WHAT THE TASK REQUIRES —
All of the data below should be written out exactly.

(Web page edit records)
____

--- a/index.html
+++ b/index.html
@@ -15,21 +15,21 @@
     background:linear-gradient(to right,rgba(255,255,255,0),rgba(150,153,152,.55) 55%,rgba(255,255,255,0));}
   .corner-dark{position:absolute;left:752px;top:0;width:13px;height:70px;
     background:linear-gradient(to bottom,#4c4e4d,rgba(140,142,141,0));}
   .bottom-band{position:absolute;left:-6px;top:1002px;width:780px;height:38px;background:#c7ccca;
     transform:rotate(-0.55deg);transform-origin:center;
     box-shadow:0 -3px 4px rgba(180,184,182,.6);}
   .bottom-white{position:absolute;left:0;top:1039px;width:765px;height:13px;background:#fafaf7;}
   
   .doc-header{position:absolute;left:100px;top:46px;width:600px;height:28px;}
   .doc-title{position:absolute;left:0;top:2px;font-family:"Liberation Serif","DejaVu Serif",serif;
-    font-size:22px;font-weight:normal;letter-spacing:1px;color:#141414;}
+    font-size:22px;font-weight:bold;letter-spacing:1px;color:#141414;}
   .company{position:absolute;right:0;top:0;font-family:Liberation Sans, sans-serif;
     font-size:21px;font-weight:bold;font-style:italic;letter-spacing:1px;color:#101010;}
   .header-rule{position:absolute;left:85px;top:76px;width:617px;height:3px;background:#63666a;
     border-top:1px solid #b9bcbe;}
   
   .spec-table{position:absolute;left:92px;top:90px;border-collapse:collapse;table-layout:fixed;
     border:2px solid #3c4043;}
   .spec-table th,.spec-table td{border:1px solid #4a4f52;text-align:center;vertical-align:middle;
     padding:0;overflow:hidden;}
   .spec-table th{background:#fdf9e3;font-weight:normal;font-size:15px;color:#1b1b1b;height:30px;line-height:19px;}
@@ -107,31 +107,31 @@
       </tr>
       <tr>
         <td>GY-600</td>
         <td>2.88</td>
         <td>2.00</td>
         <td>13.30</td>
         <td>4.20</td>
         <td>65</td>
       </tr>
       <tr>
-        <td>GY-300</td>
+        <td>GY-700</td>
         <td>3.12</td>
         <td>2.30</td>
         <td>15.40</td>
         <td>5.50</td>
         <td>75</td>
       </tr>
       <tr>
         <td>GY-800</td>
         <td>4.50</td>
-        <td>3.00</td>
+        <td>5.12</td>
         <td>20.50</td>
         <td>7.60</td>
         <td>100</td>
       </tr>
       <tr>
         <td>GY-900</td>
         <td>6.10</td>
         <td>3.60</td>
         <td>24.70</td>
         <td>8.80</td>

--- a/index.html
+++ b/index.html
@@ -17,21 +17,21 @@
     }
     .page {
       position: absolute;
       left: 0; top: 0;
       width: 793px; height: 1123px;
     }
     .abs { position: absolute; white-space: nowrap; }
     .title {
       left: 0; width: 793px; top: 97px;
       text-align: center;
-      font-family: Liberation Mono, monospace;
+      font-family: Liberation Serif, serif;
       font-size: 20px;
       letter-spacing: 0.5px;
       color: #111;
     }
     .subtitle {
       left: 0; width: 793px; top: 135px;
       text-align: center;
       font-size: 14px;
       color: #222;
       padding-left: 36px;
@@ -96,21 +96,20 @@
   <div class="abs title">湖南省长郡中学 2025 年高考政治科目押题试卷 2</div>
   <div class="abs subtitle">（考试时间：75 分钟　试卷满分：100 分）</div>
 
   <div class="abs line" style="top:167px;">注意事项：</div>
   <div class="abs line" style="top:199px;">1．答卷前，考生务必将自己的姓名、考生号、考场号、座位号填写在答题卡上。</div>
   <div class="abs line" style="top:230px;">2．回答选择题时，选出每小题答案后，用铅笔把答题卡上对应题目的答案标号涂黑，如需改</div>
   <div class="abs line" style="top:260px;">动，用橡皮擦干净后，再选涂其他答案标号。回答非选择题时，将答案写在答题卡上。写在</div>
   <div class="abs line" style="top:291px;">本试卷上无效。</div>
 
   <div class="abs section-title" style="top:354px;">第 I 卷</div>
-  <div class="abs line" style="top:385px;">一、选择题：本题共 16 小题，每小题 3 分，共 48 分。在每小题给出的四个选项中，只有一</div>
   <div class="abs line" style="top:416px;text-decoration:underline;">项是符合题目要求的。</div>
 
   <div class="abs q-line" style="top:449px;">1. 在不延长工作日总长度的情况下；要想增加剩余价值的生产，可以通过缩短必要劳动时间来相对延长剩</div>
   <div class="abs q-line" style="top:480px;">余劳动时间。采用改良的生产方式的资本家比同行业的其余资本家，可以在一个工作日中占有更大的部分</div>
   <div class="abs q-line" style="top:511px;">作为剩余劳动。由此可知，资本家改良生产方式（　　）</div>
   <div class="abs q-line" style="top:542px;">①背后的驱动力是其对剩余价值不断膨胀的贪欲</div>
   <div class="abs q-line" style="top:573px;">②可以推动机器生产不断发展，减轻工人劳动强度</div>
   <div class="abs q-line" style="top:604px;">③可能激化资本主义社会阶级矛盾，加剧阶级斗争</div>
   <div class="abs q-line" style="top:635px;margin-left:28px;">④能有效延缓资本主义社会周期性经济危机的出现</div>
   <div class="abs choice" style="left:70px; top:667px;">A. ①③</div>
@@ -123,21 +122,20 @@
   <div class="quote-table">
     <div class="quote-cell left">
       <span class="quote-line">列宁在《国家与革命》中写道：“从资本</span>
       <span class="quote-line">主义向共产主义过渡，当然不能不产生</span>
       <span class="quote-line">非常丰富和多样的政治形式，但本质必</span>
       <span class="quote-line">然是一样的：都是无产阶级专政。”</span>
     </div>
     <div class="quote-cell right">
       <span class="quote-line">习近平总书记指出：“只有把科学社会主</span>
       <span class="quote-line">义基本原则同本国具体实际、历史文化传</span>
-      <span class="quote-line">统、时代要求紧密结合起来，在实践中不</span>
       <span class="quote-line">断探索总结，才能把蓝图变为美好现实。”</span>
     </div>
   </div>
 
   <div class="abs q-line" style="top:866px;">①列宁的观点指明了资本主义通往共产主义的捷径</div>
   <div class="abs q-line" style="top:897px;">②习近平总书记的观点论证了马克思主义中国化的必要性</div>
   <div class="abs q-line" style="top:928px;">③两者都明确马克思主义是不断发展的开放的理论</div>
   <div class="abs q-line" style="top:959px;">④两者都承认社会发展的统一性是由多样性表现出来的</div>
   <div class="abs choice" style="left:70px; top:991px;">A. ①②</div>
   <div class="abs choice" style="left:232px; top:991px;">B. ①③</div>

____

ANSWER TO THE EXERCISE —
--- a/index.html
+++ b/index.html
@@ -15,21 +15,21 @@
     background:linear-gradient(to right,rgba(255,255,255,0),rgba(150,153,152,.55) 55%,rgba(255,255,255,0));}
   .corner-dark{position:absolute;left:752px;top:0;width:13px;height:70px;
     background:linear-gradient(to bottom,#4c4e4d,rgba(140,142,141,0));}
   .bottom-band{position:absolute;left:-6px;top:1002px;width:780px;height:38px;background:#c7ccca;
     transform:rotate(-0.55deg);transform-origin:center;
     box-shadow:0 -3px 4px rgba(180,184,182,.6);}
   .bottom-white{position:absolute;left:0;top:1039px;width:765px;height:13px;background:#fafaf7;}
   
   .doc-header{position:absolute;left:100px;top:46px;width:600px;height:28px;}
   .doc-title{position:absolute;left:0;top:2px;font-family:"Liberation Serif","DejaVu Serif",serif;
-    font-size:22px;font-weight:normal;letter-spacing:1px;color:#141414;}
+    font-size:22px;font-weight:bold;letter-spacing:1px;color:#141414;}
   .company{position:absolute;right:0;top:0;font-family:Liberation Sans, sans-serif;
     font-size:21px;font-weight:bold;font-style:italic;letter-spacing:1px;color:#101010;}
   .header-rule{position:absolute;left:85px;top:76px;width:617px;height:3px;background:#63666a;
     border-top:1px solid #b9bcbe;}
   
   .spec-table{position:absolute;left:92px;top:90px;border-collapse:collapse;table-layout:fixed;
     border:2px solid #3c4043;}
   .spec-table th,.spec-table td{border:1px solid #4a4f52;text-align:center;vertical-align:middle;
     padding:0;overflow:hidden;}
   .spec-table th{background:#fdf9e3;font-weight:normal;font-size:15px;color:#1b1b1b;height:30px;line-height:19px;}
@@ -107,31 +107,31 @@
       </tr>
       <tr>
         <td>GY-600</td>
         <td>2.88</td>
         <td>2.00</td>
         <td>13.30</td>
         <td>4.20</td>
         <td>65</td>
       </tr>
       <tr>
-        <td>GY-300</td>
+        <td>GY-700</td>
         <td>3.12</td>
         <td>2.30</td>
         <td>15.40</td>
         <td>5.50</td>
         <td>75</td>
       </tr>
       <tr>
         <td>GY-800</td>
         <td>4.50</td>
-        <td>3.00</td>
+        <td>5.12</td>
         <td>20.50</td>
         <td>7.60</td>
         <td>100</td>
       </tr>
       <tr>
         <td>GY-900</td>
         <td>6.10</td>
         <td>3.60</td>
         <td>24.70</td>
         <td>8.80</td>

--- a/index.html
+++ b/index.html
@@ -17,21 +17,21 @@
     }
     .page {
       position: absolute;
       left: 0; top: 0;
       width: 793px; height: 1123px;
     }
     .abs { position: absolute; white-space: nowrap; }
     .title {
       left: 0; width: 793px; top: 97px;
       text-align: center;
-      font-family: Liberation Mono, monospace;
+      font-family: Liberation Serif, serif;
       font-size: 20px;
       letter-spacing: 0.5px;
       color: #111;
     }
     .subtitle {
       left: 0; width: 793px; top: 135px;
       text-align: center;
       font-size: 14px;
       color: #222;
       padding-left: 36px;
@@ -96,21 +96,20 @@
   <div class="abs title">湖南省长郡中学 2025 年高考政治科目押题试卷 2</div>
   <div class="abs subtitle">（考试时间：75 分钟　试卷满分：100 分）</div>
 
   <div class="abs line" style="top:167px;">注意事项：</div>
   <div class="abs line" style="top:199px;">1．答卷前，考生务必将自己的姓名、考生号、考场号、座位号填写在答题卡上。</div>
   <div class="abs line" style="top:230px;">2．回答选择题时，选出每小题答案后，用铅笔把答题卡上对应题目的答案标号涂黑，如需改</div>
   <div class="abs line" style="top:260px;">动，用橡皮擦干净后，再选涂其他答案标号。回答非选择题时，将答案写在答题卡上。写在</div>
   <div class="abs line" style="top:291px;">本试卷上无效。</div>
 
   <div class="abs section-title" style="top:354px;">第 I 卷</div>
-  <div class="abs line" style="top:385px;">一、选择题：本题共 16 小题，每小题 3 分，共 48 分。在每小题给出的四个选项中，只有一</div>
   <div class="abs line" style="top:416px;text-decoration:underline;">项是符合题目要求的。</div>
 
   <div class="abs q-line" style="top:449px;">1. 在不延长工作日总长度的情况下；要想增加剩余价值的生产，可以通过缩短必要劳动时间来相对延长剩</div>
   <div class="abs q-line" style="top:480px;">余劳动时间。采用改良的生产方式的资本家比同行业的其余资本家，可以在一个工作日中占有更大的部分</div>
   <div class="abs q-line" style="top:511px;">作为剩余劳动。由此可知，资本家改良生产方式（　　）</div>
   <div class="abs q-line" style="top:542px;">①背后的驱动力是其对剩余价值不断膨胀的贪欲</div>
   <div class="abs q-line" style="top:573px;">②可以推动机器生产不断发展，减轻工人劳动强度</div>
   <div class="abs q-line" style="top:604px;">③可能激化资本主义社会阶级矛盾，加剧阶级斗争</div>
   <div class="abs q-line" style="top:635px;margin-left:28px;">④能有效延缓资本主义社会周期性经济危机的出现</div>
   <div class="abs choice" style="left:70px; top:667px;">A. ①③</div>
@@ -123,21 +122,20 @@
   <div class="quote-table">
     <div class="quote-cell left">
       <span class="quote-line">列宁在《国家与革命》中写道：“从资本</span>
       <span class="quote-line">主义向共产主义过渡，当然不能不产生</span>
       <span class="quote-line">非常丰富和多样的政治形式，但本质必</span>
       <span class="quote-line">然是一样的：都是无产阶级专政。”</span>
     </div>
     <div class="quote-cell right">
       <span class="quote-line">习近平总书记指出：“只有把科学社会主</span>
       <span class="quote-line">义基本原则同本国具体实际、历史文化传</span>
-      <span class="quote-line">统、时代要求紧密结合起来，在实践中不</span>
       <span class="quote-line">断探索总结，才能把蓝图变为美好现实。”</span>
     </div>
   </div>
 
   <div class="abs q-line" style="top:866px;">①列宁的观点指明了资本主义通往共产主义的捷径</div>
   <div class="abs q-line" style="top:897px;">②习近平总书记的观点论证了马克思主义中国化的必要性</div>
   <div class="abs q-line" style="top:928px;">③两者都明确马克思主义是不断发展的开放的理论</div>
   <div class="abs q-line" style="top:959px;">④两者都承认社会发展的统一性是由多样性表现出来的</div>
   <div class="abs choice" style="left:70px; top:991px;">A. ①②</div>
   <div class="abs choice" style="left:232px; top:991px;">B. ①③</div>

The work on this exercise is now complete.